Required action:
Scan the data below for the string "returns". Copy every line where it appears.

Data:
◆ ◆ ◆ ◆

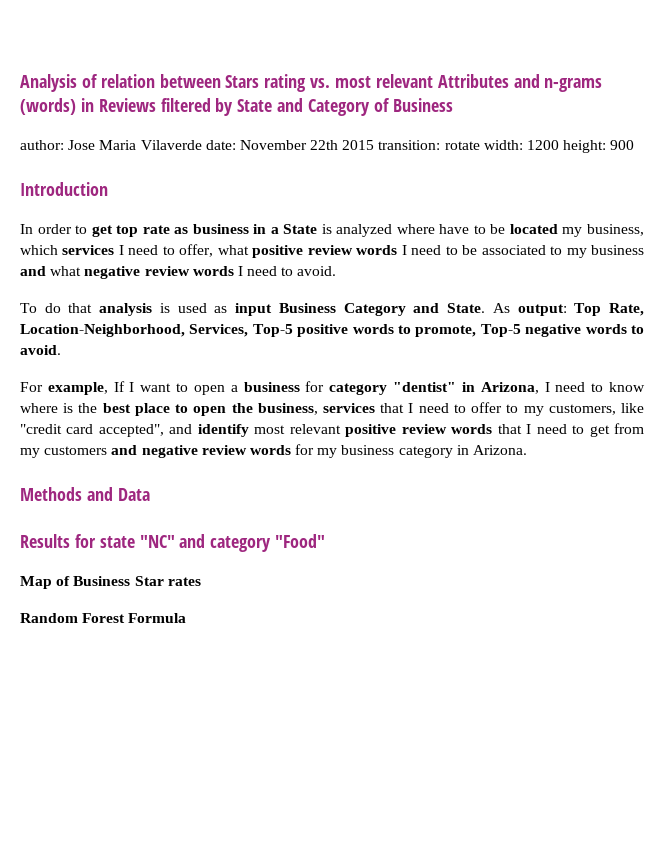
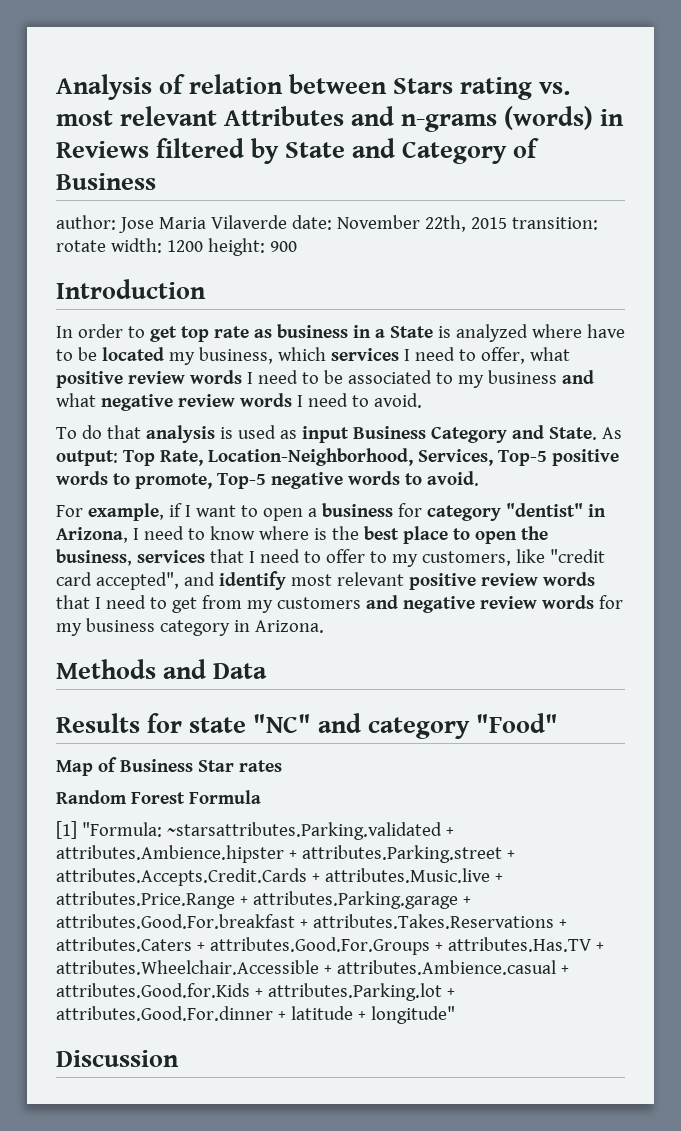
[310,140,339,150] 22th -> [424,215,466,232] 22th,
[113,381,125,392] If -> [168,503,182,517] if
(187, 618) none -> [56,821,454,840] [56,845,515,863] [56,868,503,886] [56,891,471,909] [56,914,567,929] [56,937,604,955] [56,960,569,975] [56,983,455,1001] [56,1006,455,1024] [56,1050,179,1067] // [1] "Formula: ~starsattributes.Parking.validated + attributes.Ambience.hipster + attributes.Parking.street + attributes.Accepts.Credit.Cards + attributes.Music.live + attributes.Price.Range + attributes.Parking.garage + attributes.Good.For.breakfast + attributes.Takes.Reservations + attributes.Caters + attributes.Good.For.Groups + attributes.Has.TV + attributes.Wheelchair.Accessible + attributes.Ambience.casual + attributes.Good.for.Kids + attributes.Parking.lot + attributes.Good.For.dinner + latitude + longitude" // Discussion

◆ ◆ ◆ ◆

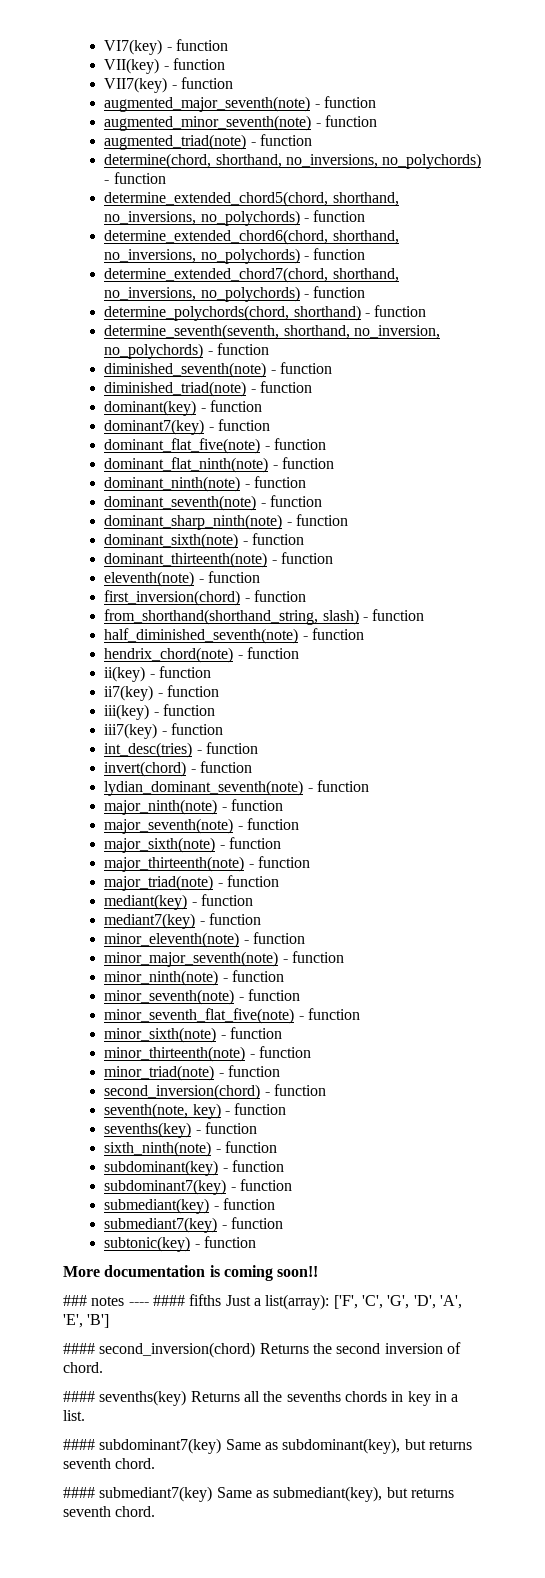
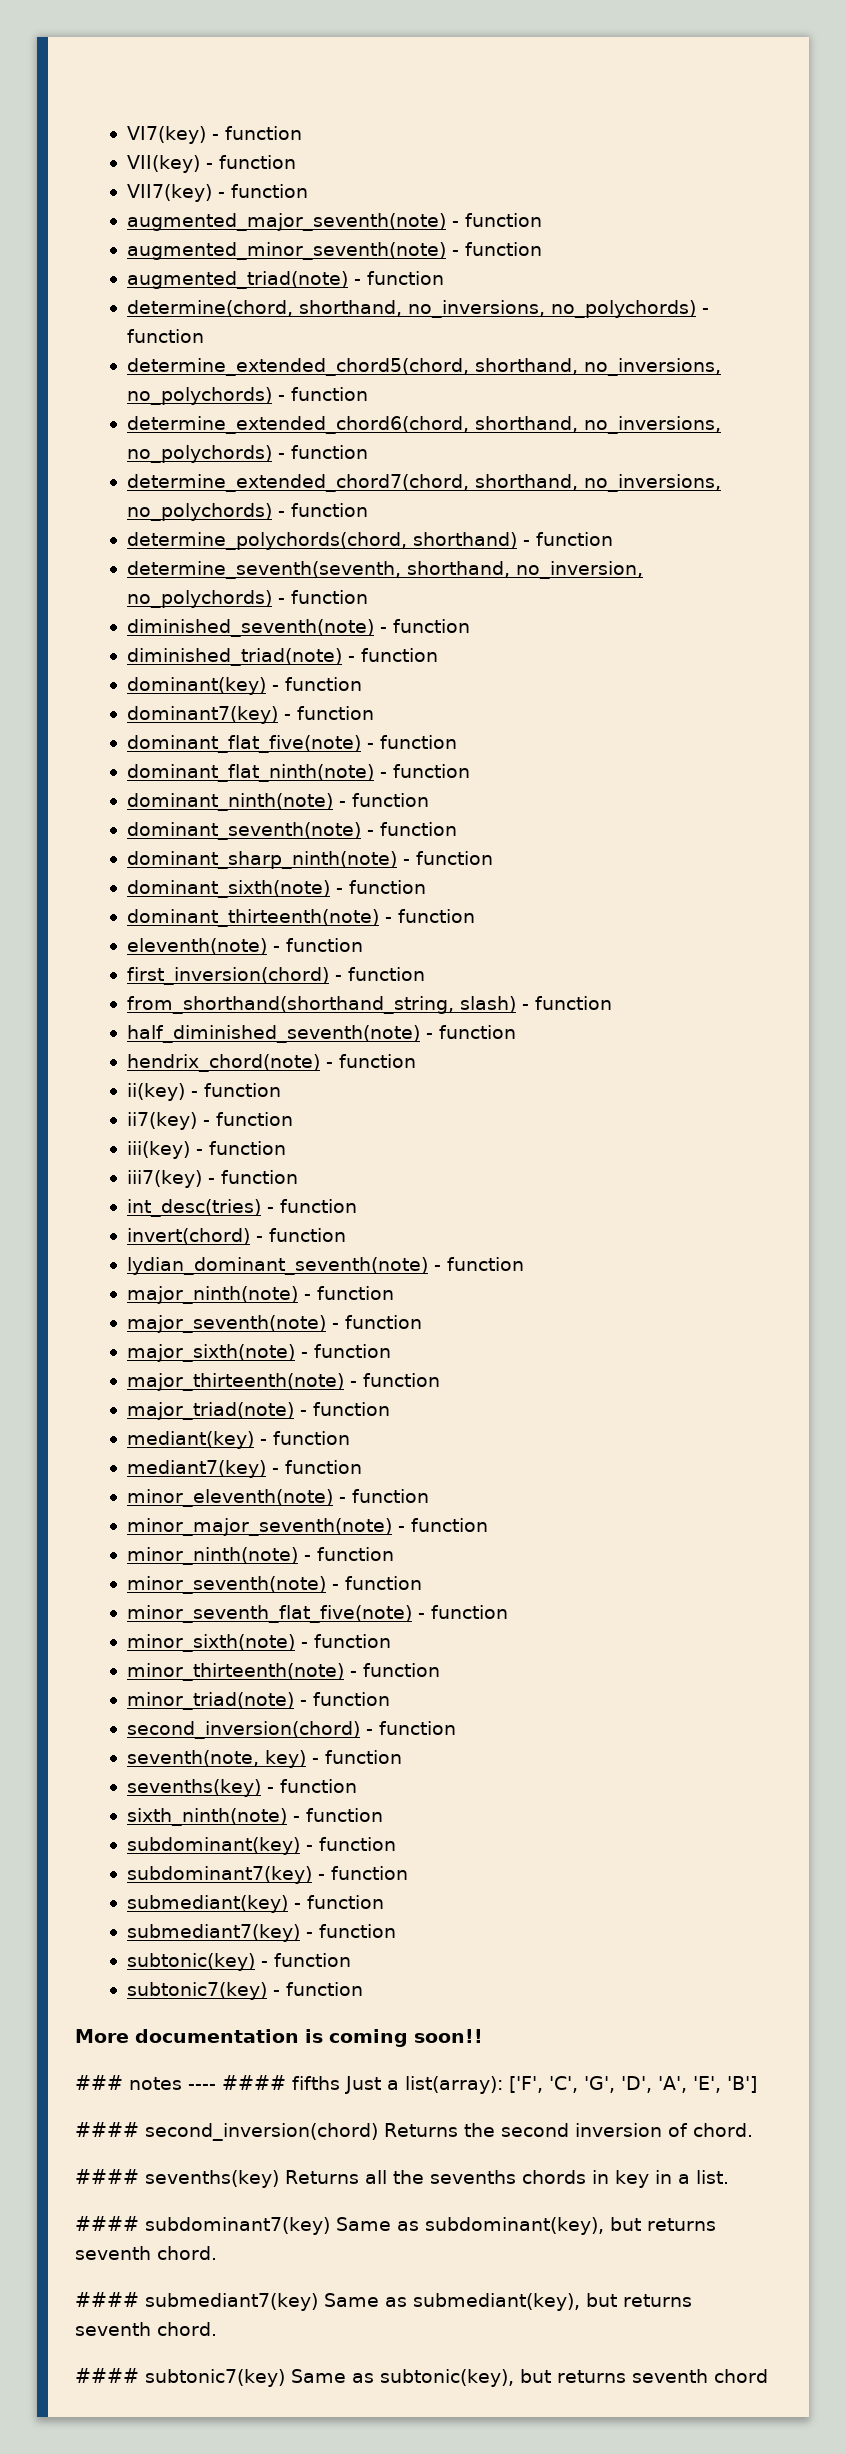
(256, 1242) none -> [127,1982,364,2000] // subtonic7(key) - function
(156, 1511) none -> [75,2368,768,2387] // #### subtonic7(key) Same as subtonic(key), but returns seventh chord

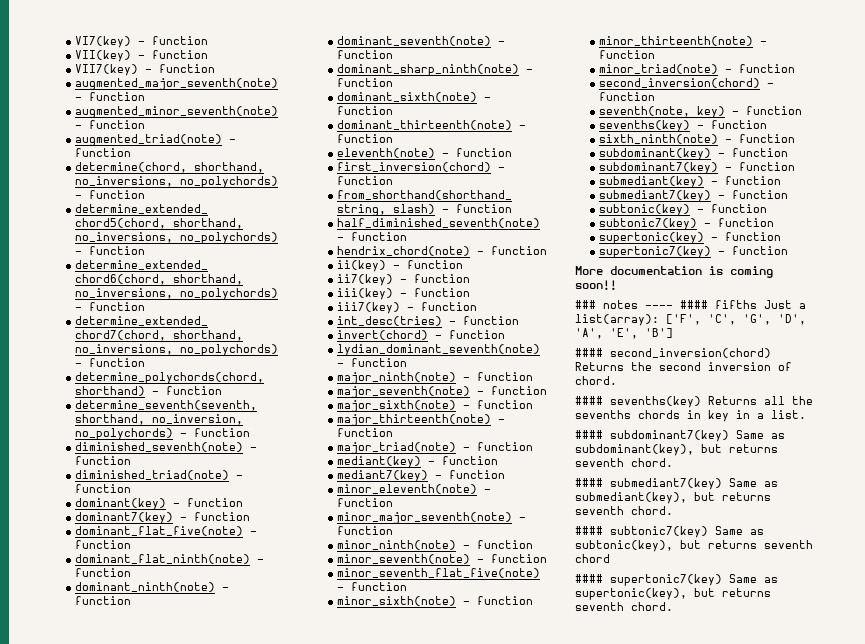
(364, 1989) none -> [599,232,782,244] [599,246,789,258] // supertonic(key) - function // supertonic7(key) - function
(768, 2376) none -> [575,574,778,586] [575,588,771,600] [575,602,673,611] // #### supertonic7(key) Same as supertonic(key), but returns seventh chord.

◆ ◆ ◆ ◆

Answer for the task:
(156, 1511) none -> [75,2368,768,2387] // #### subtonic7(key) Same as subtonic(key), but returns seventh chord
(768, 2376) none -> [575,574,778,586] [575,588,771,600] [575,602,673,611] // #### supertonic7(key) Same as supertonic(key), but returns seventh chord.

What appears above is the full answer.